» Recorded information:
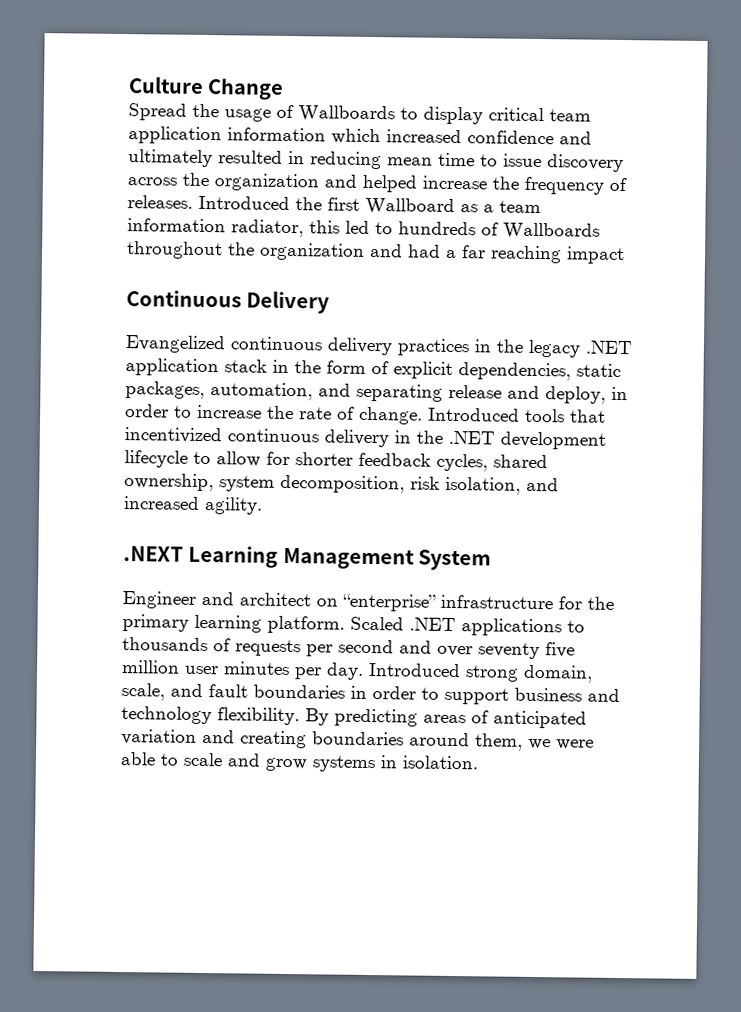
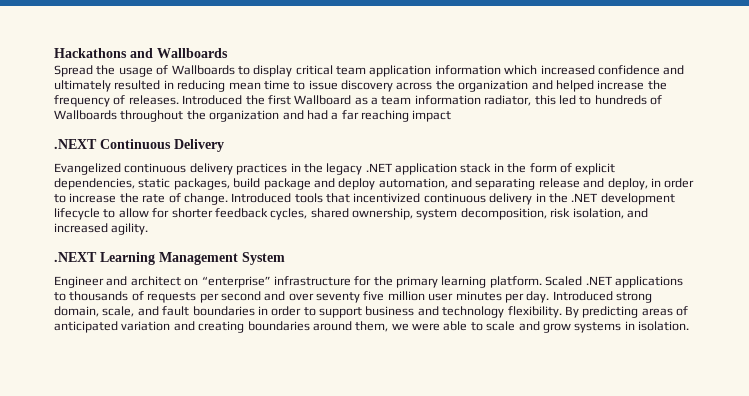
[128,76,285,100] Culture Change -> [54,48,228,58] Hackathons and Wallboards
(625, 255) none -> [54,139,97,149] .NEXT
(205, 390) none -> [233,178,376,190] build package and deploy

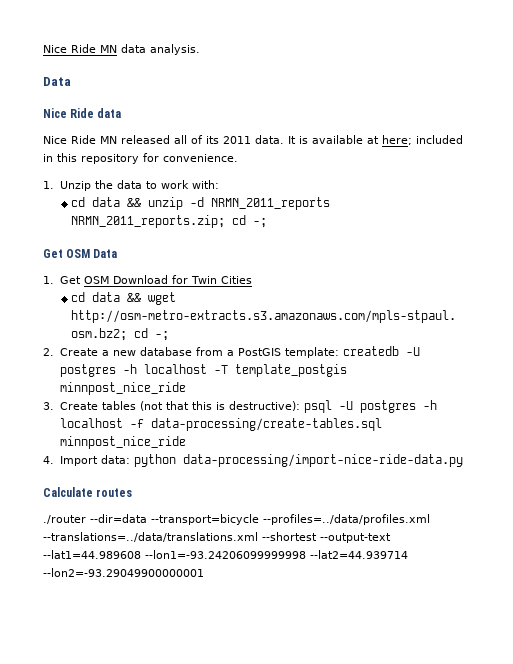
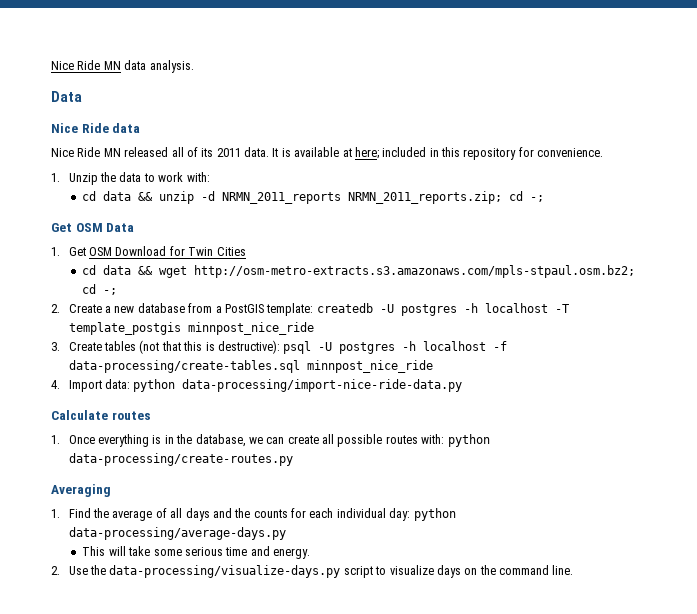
[43,514,430,525] [43,532,391,543] [43,550,408,559] [43,568,204,577] ./router --dir=data --transport=bicycle --profiles=../data/profiles.xml --translations=../data/translations.xml --shortest --output-text --lat1=44.989608 --lon1=-93.24206099999998 --lat2=44.939714 --lon2=-93.29049900000001 -> [51,434,490,447] [68,453,293,466] [51,484,111,497] [51,508,456,521] [68,527,286,540] [82,546,311,559] [51,565,574,578] 1. Once everything is in the database, we can create all possible routes with: python data-processing/create-routes.py // Averaging // 1. Find the average of all days and the counts for each individual day: python data-processing/average-days.py // This will take some serious time and energy. // 2. Use the data-processing/visualize-days.py script to visualize days on the command line.

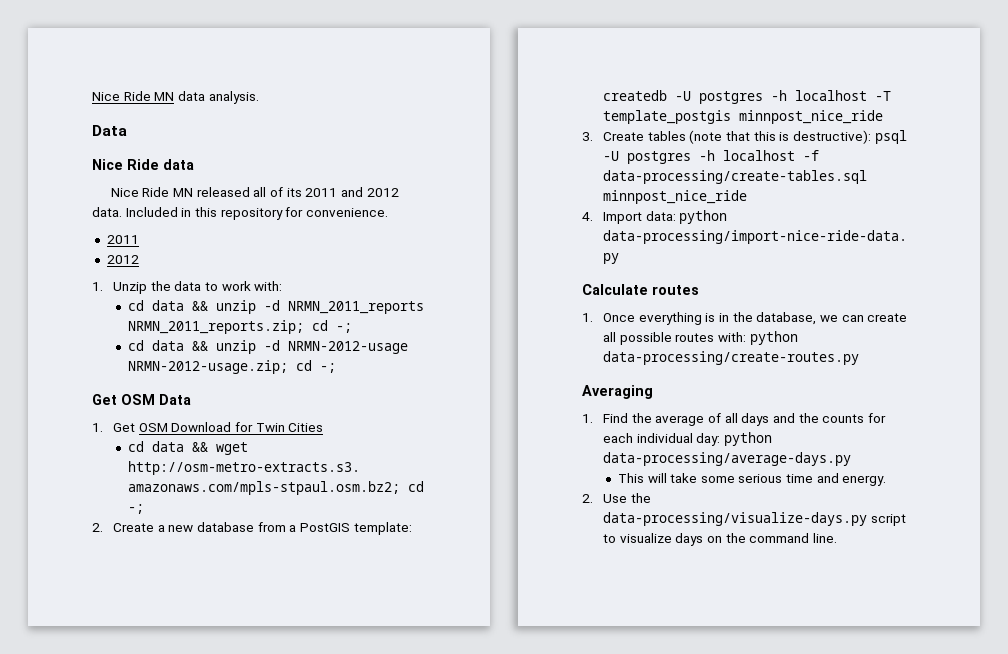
[244,147,427,159] data. It is available at here; included -> [340,187,399,197] [92,207,178,217] and 2012 data. Included
(604, 152) none -> [106,235,139,244] [106,255,139,264] // 2011 // 2012
(545, 198) none -> [127,340,408,354] [127,360,336,374] // cd data && unzip -d NRMN-2012-usage NRMN-2012-usage.zip; cd -;
[139,340,160,354] (not -> [689,130,723,144] (note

» Task details:
Select every line in the material above where the string "none" occurs, and copy it.

» Finished exercise:
(625, 255) none -> [54,139,97,149] .NEXT
(205, 390) none -> [233,178,376,190] build package and deploy
(604, 152) none -> [106,235,139,244] [106,255,139,264] // 2011 // 2012
(545, 198) none -> [127,340,408,354] [127,360,336,374] // cd data && unzip -d NRMN-2012-usage NRMN-2012-usage.zip; cd -;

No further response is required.